En nous offrant la vision de la victoire de Thésée sur le Minotaure, le chantier nous souhaitait de venir à bout de tous les phénomènes « monstrueux » qui menaceraient notre route. C'était un souhait en or, chaleureusement exprimé par les reflets dorés de l'effigie.
Entre le chantier de Γαλατάς – ΓΑΛΑΤΑΣ et le Zeph, il n'y avait pas que l'échange commercial.

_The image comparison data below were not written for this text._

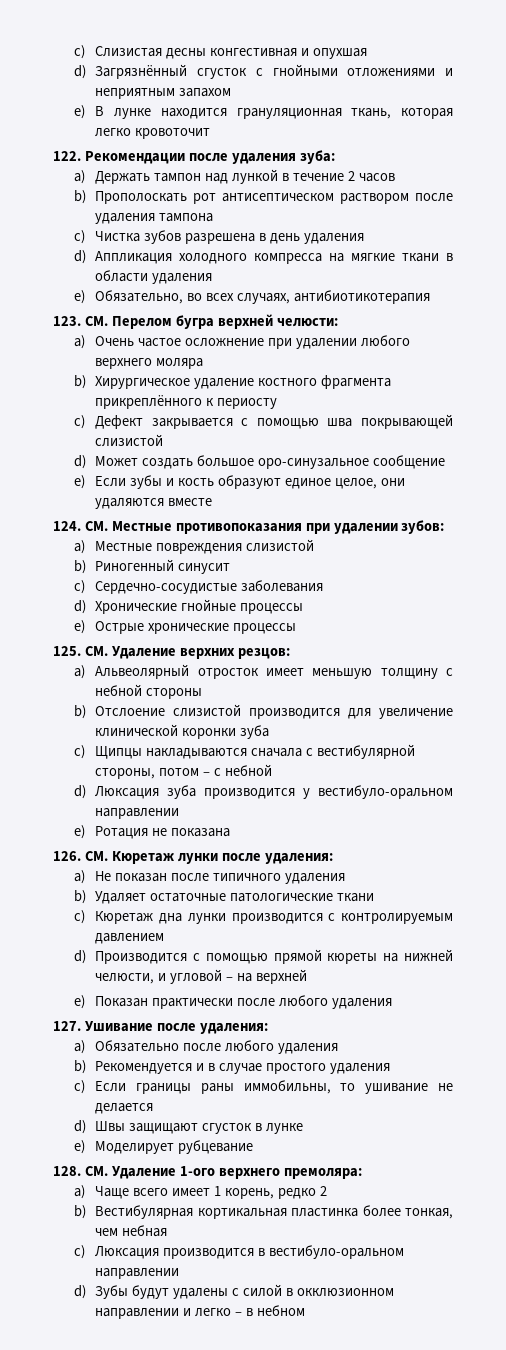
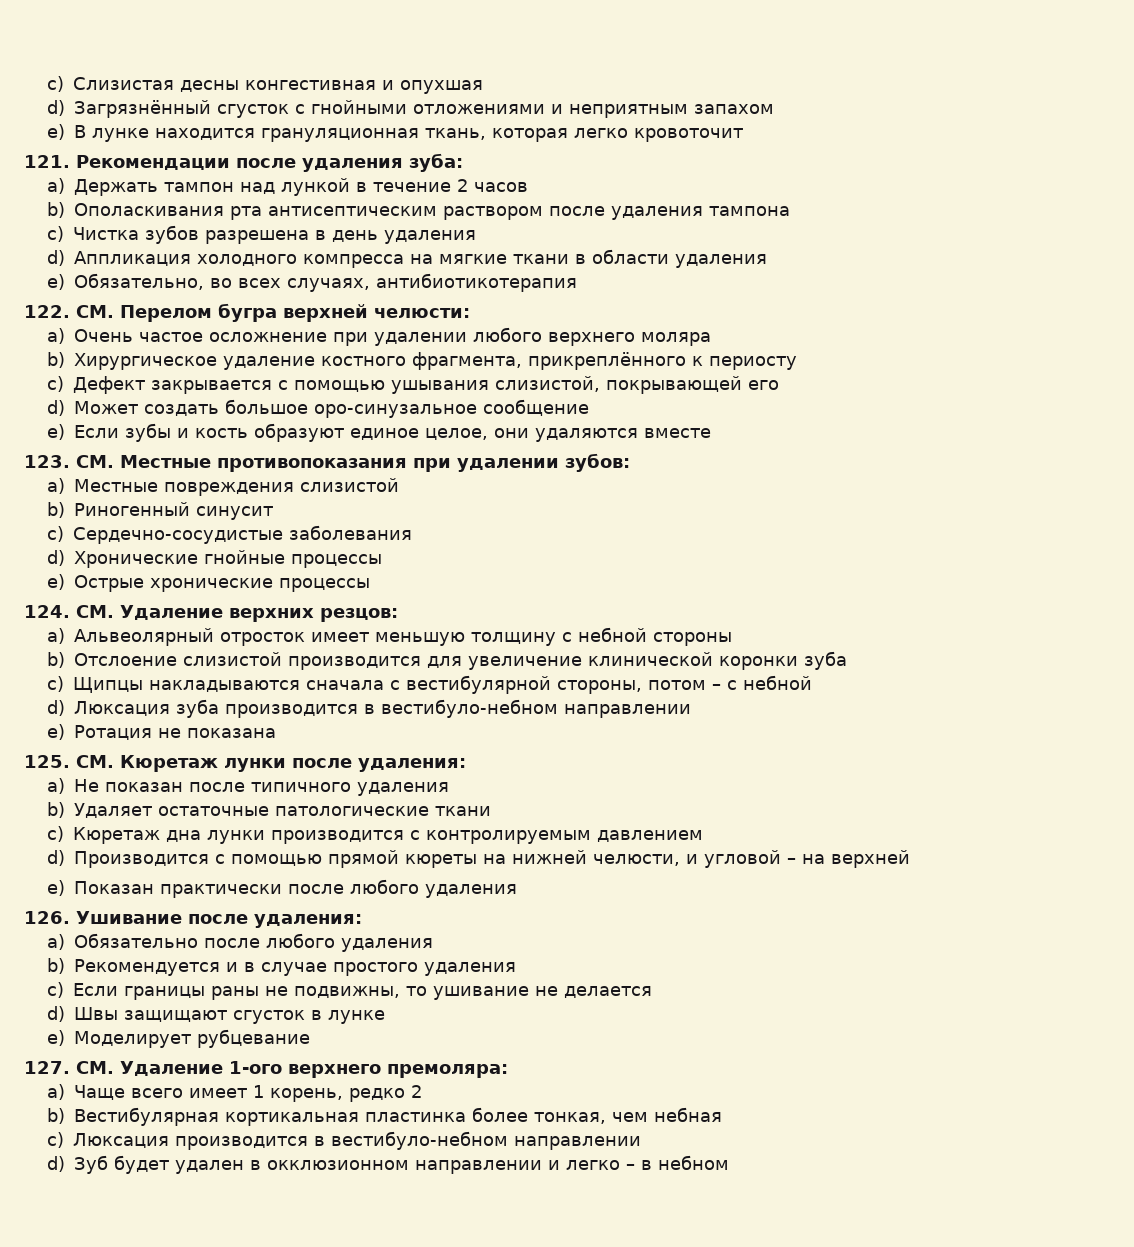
- 122. Рекомендации после удаления зуба:
+ 121. Рекомендации после удаления зуба:
- b) Прополоскать рот антисептическом раствором после удаления тампона
+ b) Ополаскивания рта антисептическим раствором после удаления тампона
- 123. СМ. Перелом бугра верхней челюсти:
+ 122. СМ. Перелом бугра верхней челюсти:
- b) Хирургическое удаление костного фрагмента прикреплённого к периосту
+ b) Хирургическое удаление костного фрагмента, прикреплённого к периосту
- c) Дефект закрывается с помощью шва покрывающей слизистой
+ c) Дефект закрывается с помощью ушывания слизистой, покрывающей его
- 124. СМ. Местные противопоказания при удалении зубов:
+ 123. СМ. Местные противопоказания при удалении зубов:
- 125. СМ. Удаление верхних резцов:
+ 124. СМ. Удаление верхних резцов:
- d) Люксация зуба производится у вестибуло-оральном направлении
+ d) Люксация зуба производится в вестибуло-небном направлении
- 126. СМ. Кюретаж лунки после удаления:
+ 125. СМ. Кюретаж лунки после удаления:
- 127. Ушивание после удаления:
+ 126. Ушивание после удаления:
- c) Если границы раны иммобильны, то ушивание не делается
+ c) Если границы раны не подвижны, то ушивание не делается
- 128. СМ. Удаление 1-ого верхнего премоляра:
+ 127. СМ. Удаление 1-ого верхнего премоляра:
- c) Люксация производится в вестибуло-оральном направлении
+ c) Люксация производится в вестибуло-небном направлении
- d) Зубы будут удалены с силой в окклюзионном направлении и легко – в небном
+ d) Зуб будет удален в окклюзионном направлении и легко – в небном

Les nombreux égards que se témoignaient mutuellement le prestataire et le client ont donné naissance à un lien affectif qui ravissait tout le monde. La force migratoire prenait en compte ce lien affectif, ne le brusquait pas. Au contraire, elle y faisait éclore la promesse d'autres liens affectifs, tout aussi émouvants, sinon, plus.
Consciente de son effet persuasif, la force migratoire s'offrait le luxe d'opérer avec délicatesse. Elle laissait la nostalgie s'exprimer librement, pour mieux la sublimer.
Nostalgiques, nous l'étions. Car une fois rendu aux flots, le Zeph a passé sa première nuit dans le mouillage face à Πόρος – ΠΟΡΟΣ (en français : Poros).
Nous y avons retrouvé la sérénité qui nous avait tant séduits.
Pour la dernière fois, nous savourions la douceur du giron de Πόρος – ΠΟΡΟΣ.
Le lendemain, la force migratoire nous a convaincus de quitter ce site pourtant si attachant et de chercher d'autres formes de bonheur du côté du septentrion.
Le Zeph change de bassin de navigation, non par instabilité, ni par insatisfaction, mais par désir de complétude.
Nous migrons pour honorer, à sa juste valeur, la profusion de ressources que nous offre l'espace grec.